All lines in the records below with the word "head" must be returned.

Supplied records Start Marker

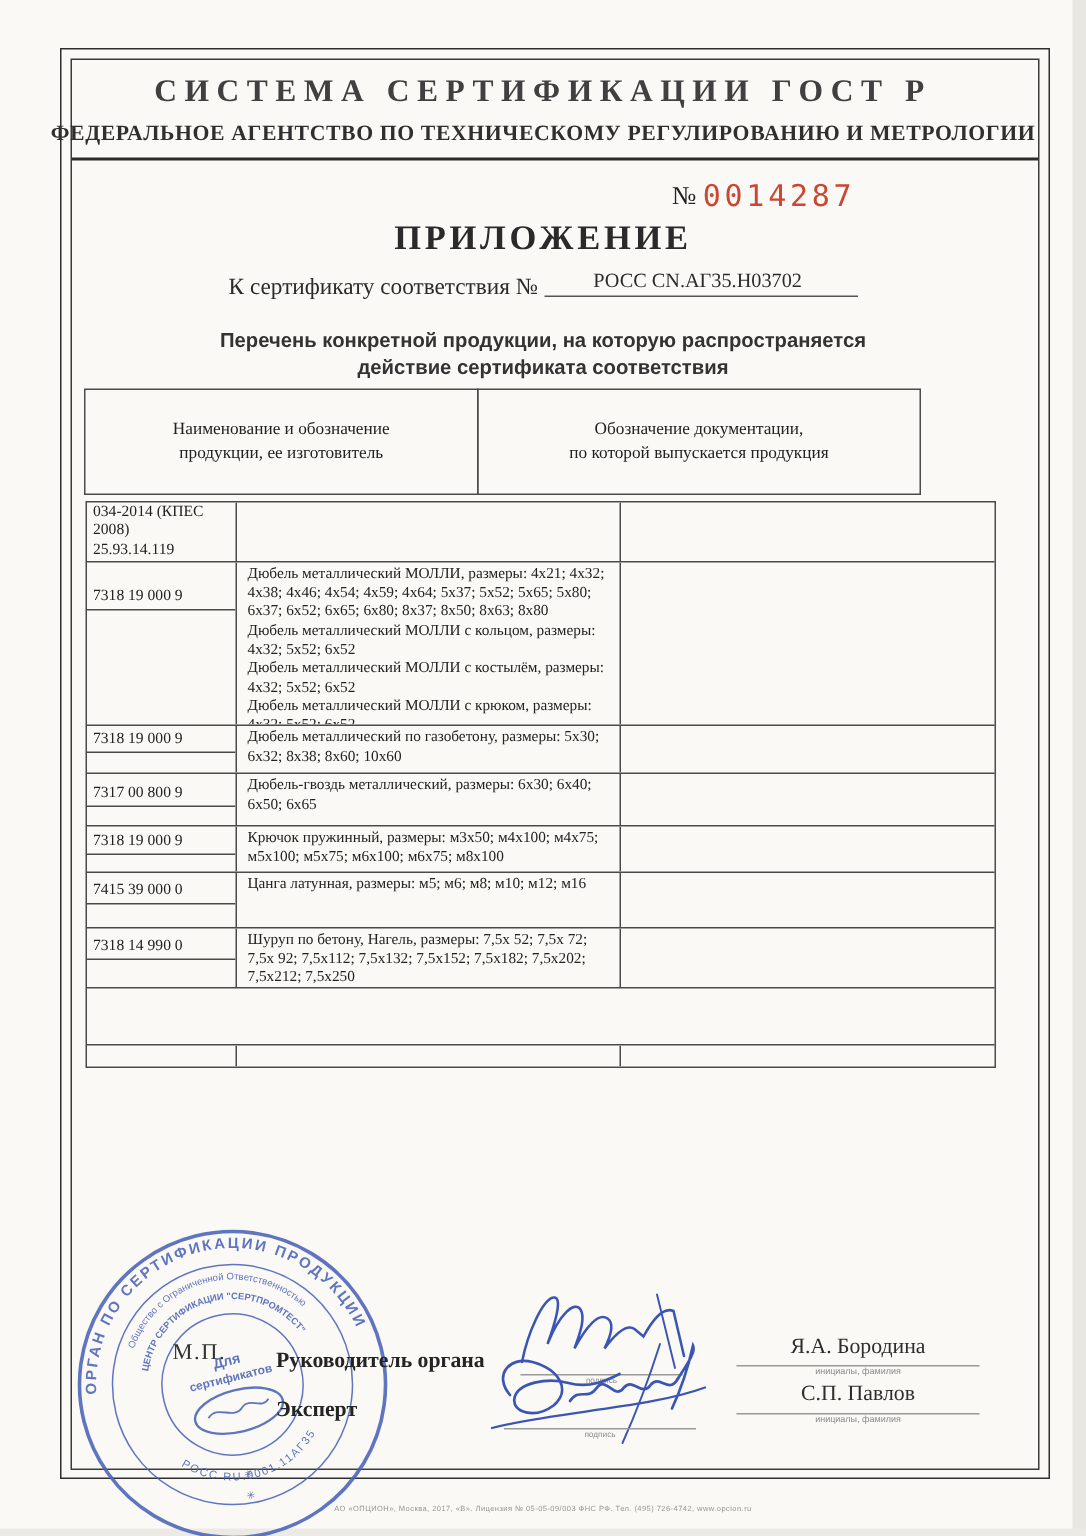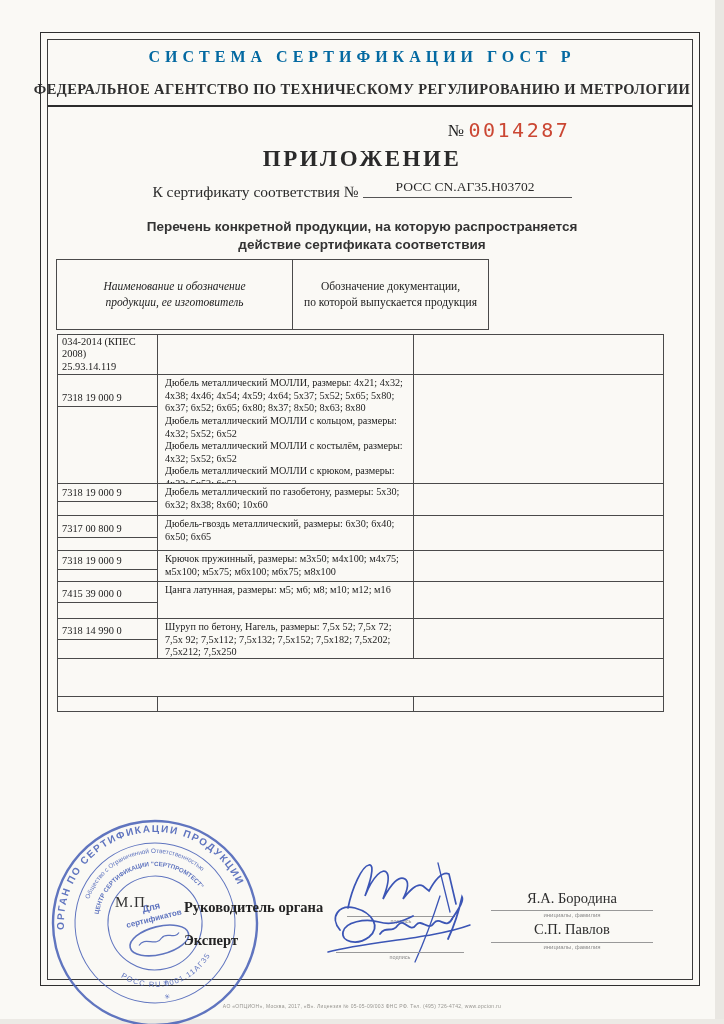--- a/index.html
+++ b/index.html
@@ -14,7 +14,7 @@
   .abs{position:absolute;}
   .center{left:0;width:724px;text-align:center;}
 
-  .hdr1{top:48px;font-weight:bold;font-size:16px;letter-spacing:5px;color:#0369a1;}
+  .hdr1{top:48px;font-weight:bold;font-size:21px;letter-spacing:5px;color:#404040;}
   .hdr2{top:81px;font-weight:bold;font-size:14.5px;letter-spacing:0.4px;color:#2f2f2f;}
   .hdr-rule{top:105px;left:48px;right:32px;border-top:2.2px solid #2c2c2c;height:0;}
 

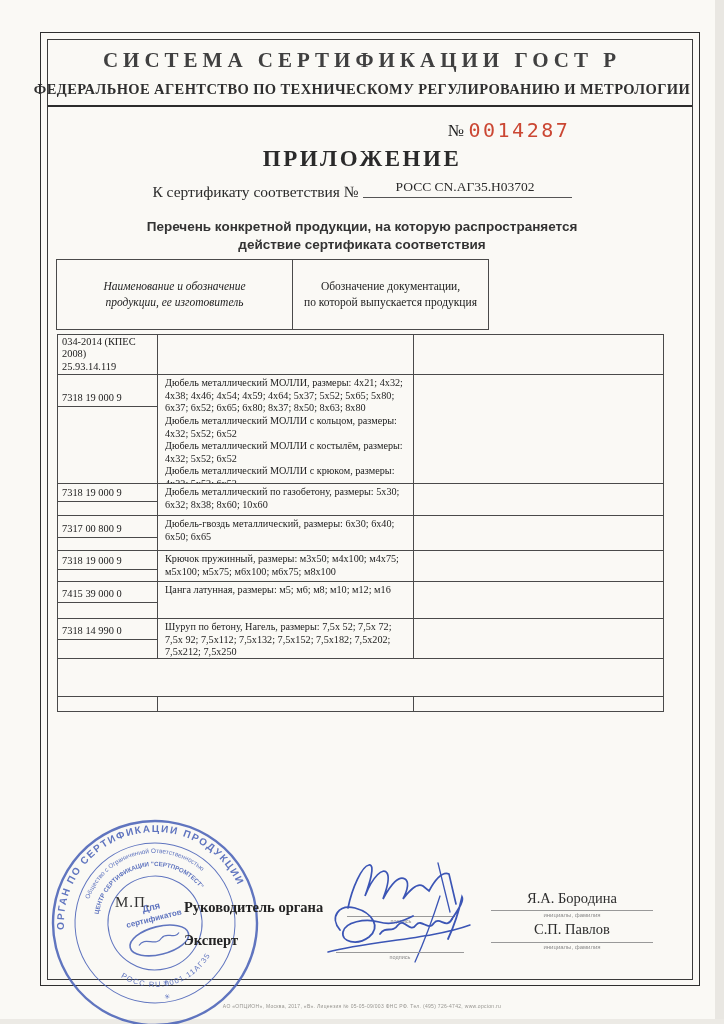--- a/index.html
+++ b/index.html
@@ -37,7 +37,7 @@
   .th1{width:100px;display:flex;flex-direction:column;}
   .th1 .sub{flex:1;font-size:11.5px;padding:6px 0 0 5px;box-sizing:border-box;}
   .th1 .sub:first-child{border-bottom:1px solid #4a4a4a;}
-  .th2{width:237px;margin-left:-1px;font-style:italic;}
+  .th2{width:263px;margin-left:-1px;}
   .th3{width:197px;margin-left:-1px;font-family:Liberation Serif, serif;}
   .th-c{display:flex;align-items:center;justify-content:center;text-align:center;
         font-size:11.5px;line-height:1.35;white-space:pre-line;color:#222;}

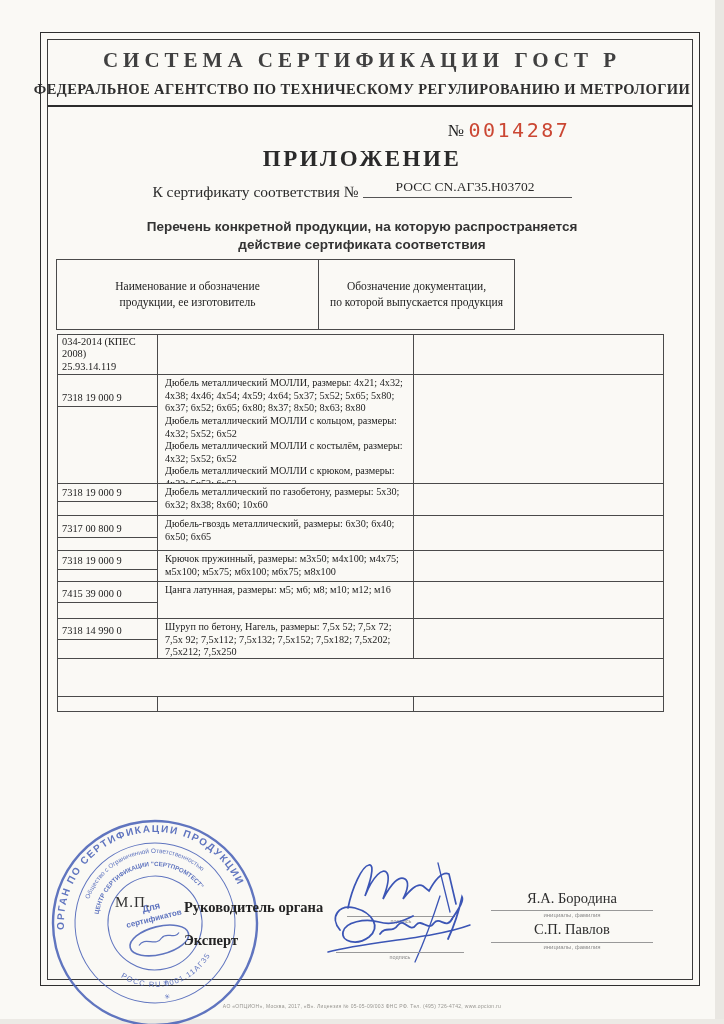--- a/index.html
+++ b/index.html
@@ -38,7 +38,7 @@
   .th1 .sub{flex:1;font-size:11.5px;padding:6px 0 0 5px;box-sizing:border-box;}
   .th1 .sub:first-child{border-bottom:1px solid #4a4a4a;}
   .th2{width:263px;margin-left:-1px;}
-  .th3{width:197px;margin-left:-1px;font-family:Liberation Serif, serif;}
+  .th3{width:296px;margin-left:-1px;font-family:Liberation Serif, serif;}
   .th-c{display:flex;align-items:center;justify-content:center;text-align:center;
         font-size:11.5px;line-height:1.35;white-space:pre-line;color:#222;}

Supplied records End Marker
Supplied records Start Marker

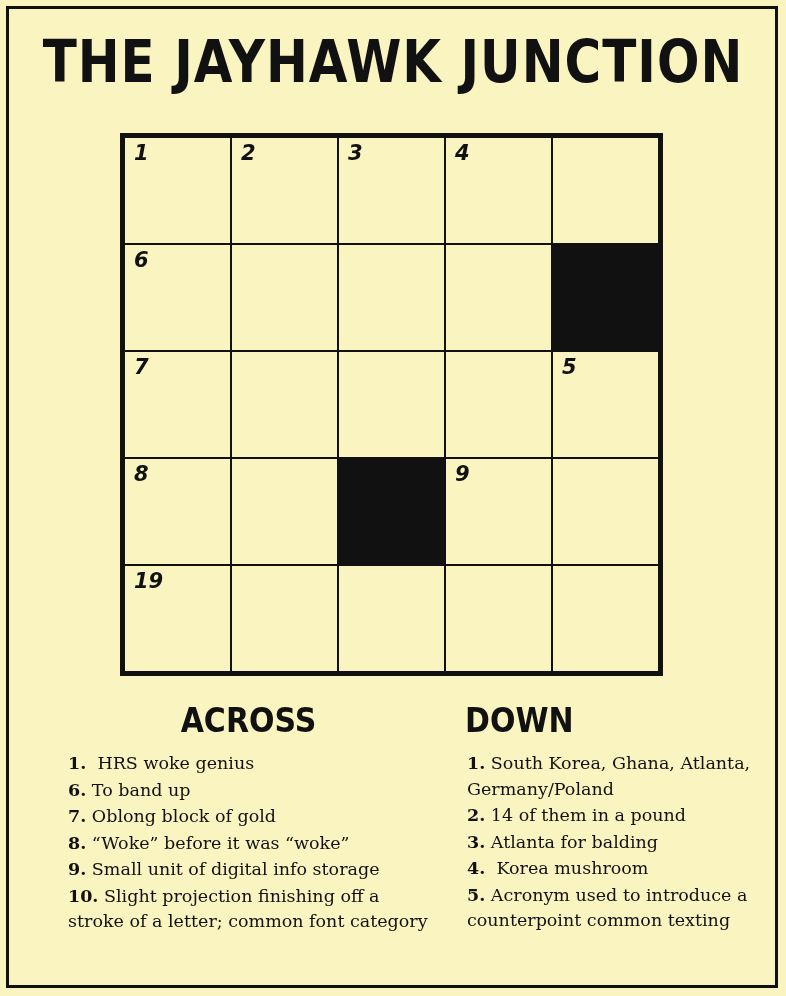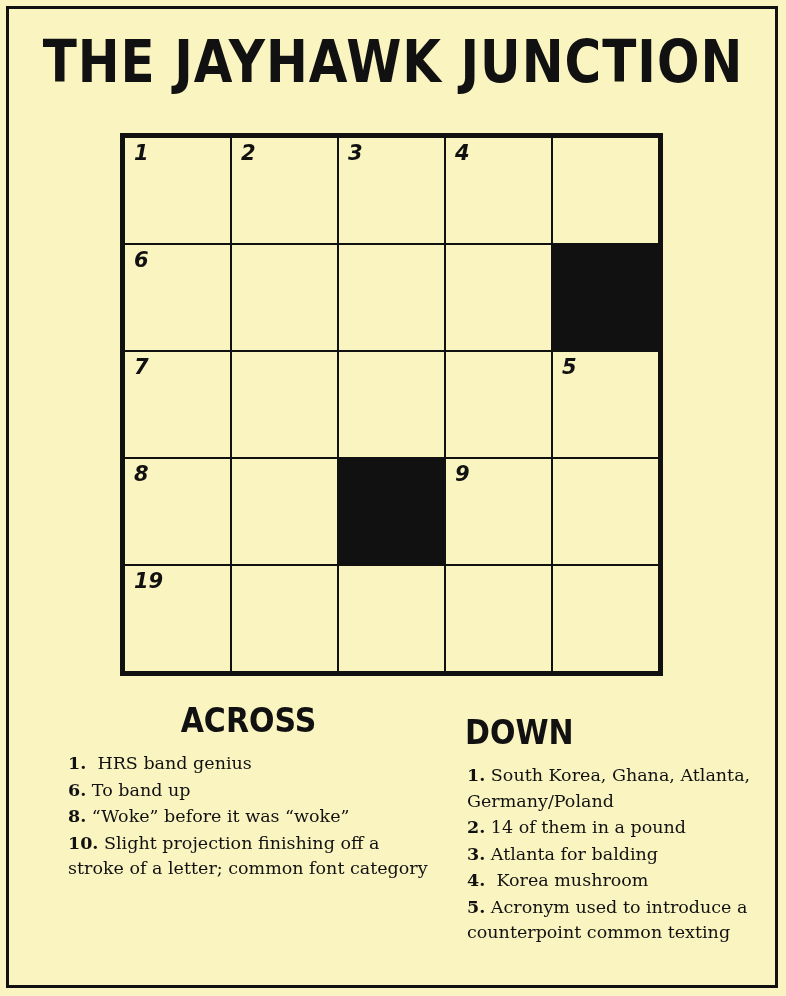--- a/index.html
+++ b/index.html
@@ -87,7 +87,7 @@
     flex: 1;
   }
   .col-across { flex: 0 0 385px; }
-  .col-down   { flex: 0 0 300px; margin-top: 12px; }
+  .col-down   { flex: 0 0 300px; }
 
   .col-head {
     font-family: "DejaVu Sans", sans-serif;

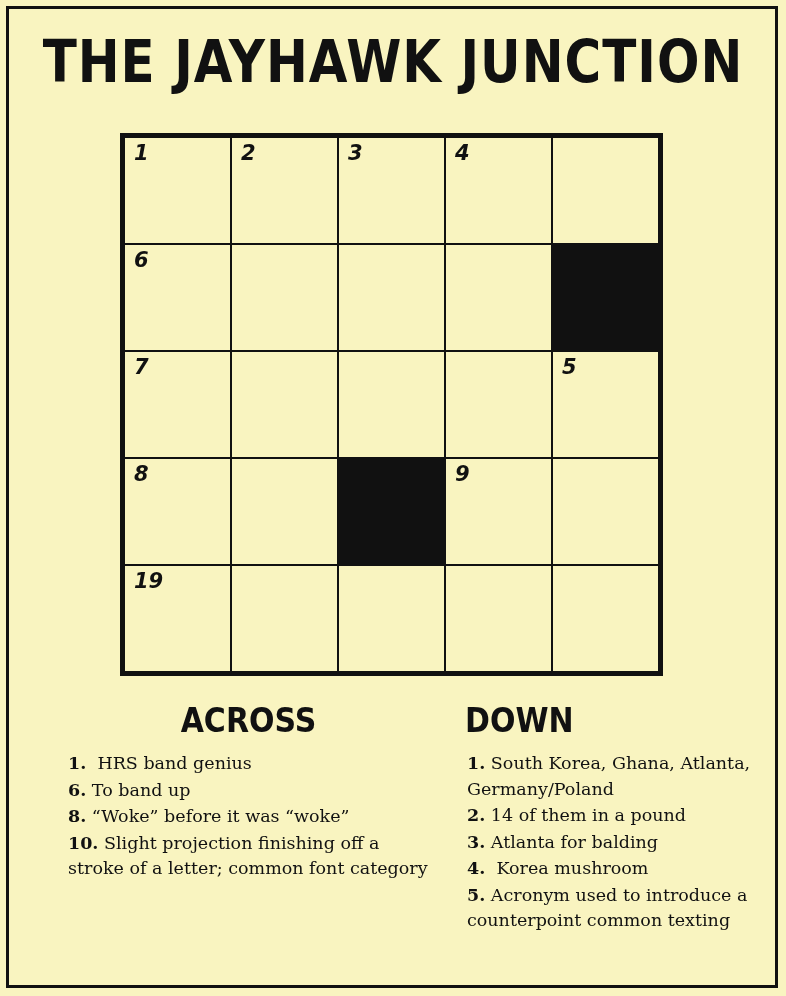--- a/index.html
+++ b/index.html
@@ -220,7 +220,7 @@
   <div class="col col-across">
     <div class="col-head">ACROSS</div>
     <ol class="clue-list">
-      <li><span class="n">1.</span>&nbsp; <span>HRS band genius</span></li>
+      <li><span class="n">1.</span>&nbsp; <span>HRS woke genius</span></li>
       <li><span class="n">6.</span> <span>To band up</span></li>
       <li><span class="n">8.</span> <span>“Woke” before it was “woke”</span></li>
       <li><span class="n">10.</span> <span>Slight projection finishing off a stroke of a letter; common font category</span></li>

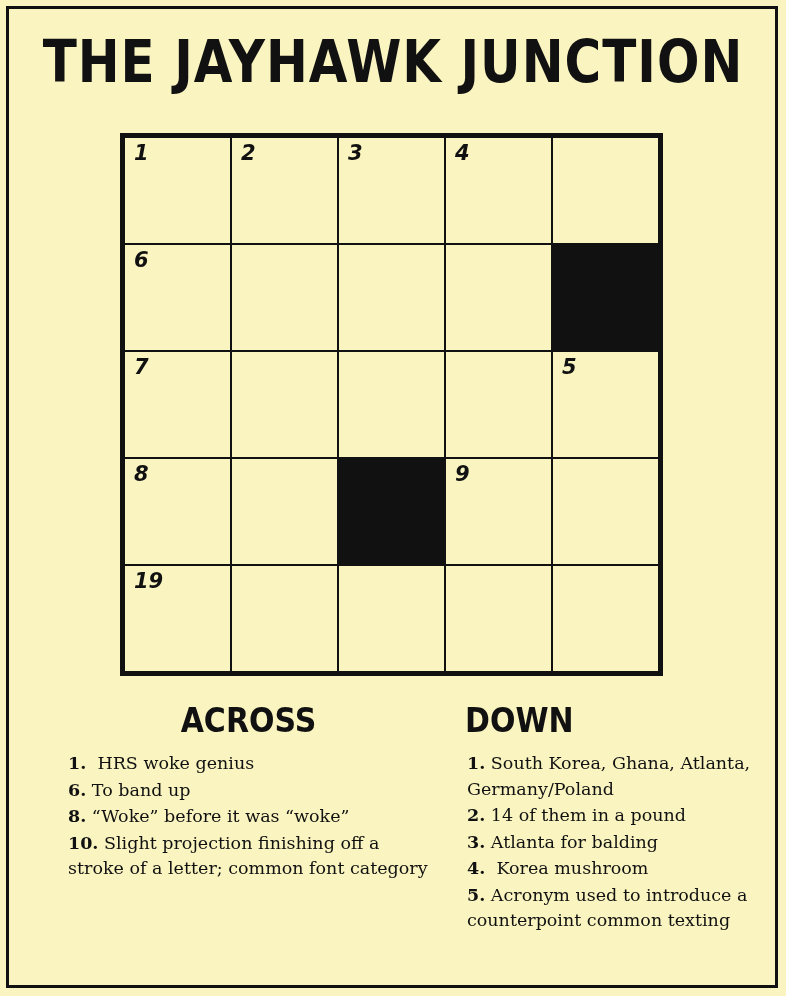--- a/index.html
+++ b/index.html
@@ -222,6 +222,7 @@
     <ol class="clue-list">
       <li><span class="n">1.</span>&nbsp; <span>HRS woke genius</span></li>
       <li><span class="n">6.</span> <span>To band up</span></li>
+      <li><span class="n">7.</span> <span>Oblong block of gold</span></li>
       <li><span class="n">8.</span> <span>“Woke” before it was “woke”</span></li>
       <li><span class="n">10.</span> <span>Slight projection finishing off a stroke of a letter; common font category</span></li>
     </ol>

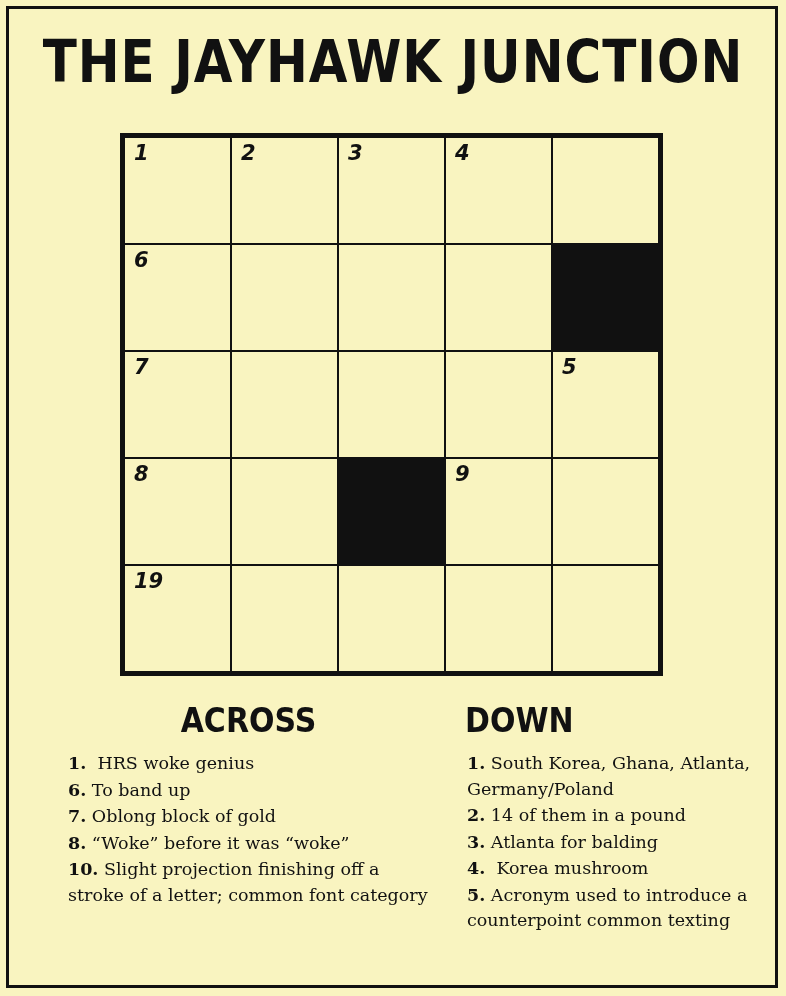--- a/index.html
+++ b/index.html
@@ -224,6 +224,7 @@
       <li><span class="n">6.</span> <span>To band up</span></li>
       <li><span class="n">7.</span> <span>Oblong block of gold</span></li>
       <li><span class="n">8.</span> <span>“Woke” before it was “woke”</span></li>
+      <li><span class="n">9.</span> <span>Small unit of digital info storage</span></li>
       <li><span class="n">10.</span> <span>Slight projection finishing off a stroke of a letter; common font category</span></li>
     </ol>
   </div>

Supplied records End Marker

» **Response to this task**:
   .col-head {
     <div class="col-head">ACROSS</div>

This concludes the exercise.